EXERCISE - Of all the lines in the records below, copy only those that contain the string "reich".

GIVEN ENTRIES -

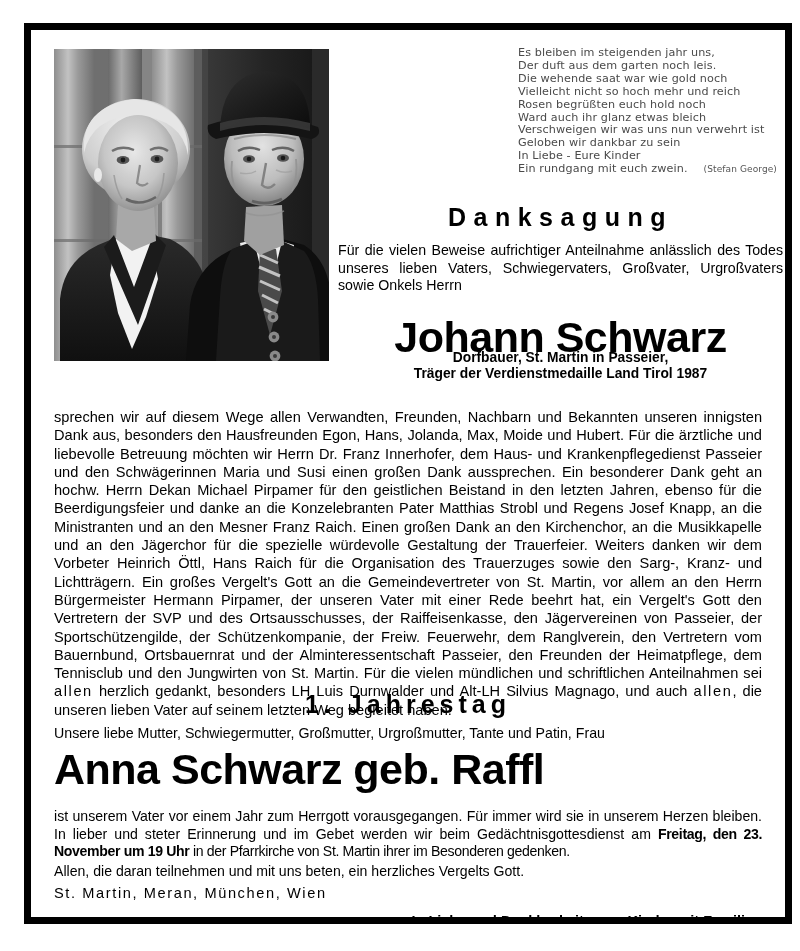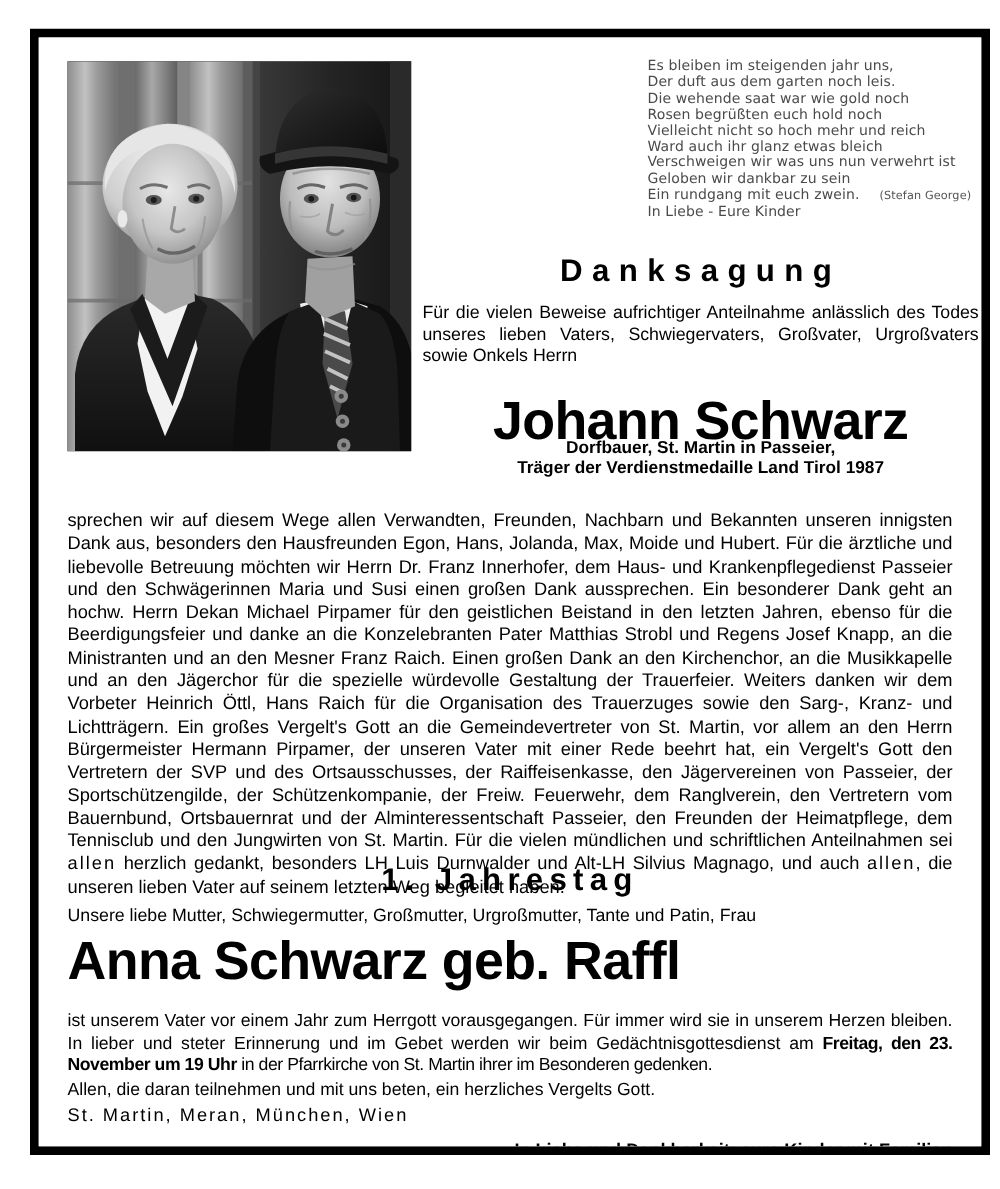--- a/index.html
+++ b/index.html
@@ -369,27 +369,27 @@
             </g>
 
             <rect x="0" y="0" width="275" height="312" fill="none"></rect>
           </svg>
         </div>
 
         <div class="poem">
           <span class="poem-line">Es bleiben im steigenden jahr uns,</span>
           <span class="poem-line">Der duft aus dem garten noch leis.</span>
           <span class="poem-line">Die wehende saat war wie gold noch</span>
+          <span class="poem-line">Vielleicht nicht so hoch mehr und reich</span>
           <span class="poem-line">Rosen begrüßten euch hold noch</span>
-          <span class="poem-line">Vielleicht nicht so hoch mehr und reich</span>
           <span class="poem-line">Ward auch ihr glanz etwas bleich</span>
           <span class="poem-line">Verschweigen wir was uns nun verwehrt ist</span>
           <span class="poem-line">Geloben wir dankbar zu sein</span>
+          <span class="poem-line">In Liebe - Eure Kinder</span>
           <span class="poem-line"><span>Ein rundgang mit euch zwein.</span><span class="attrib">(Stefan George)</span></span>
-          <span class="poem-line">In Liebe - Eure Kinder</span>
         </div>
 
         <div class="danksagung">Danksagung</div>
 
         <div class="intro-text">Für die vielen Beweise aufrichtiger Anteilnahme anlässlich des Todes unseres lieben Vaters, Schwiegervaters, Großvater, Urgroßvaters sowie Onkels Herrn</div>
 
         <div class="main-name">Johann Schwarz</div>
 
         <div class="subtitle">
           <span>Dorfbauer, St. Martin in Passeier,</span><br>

SOLUTION FOR THIS TASK -
+          <span class="poem-line">Vielleicht nicht so hoch mehr und reich</span>
-          <span class="poem-line">Vielleicht nicht so hoch mehr und reich</span>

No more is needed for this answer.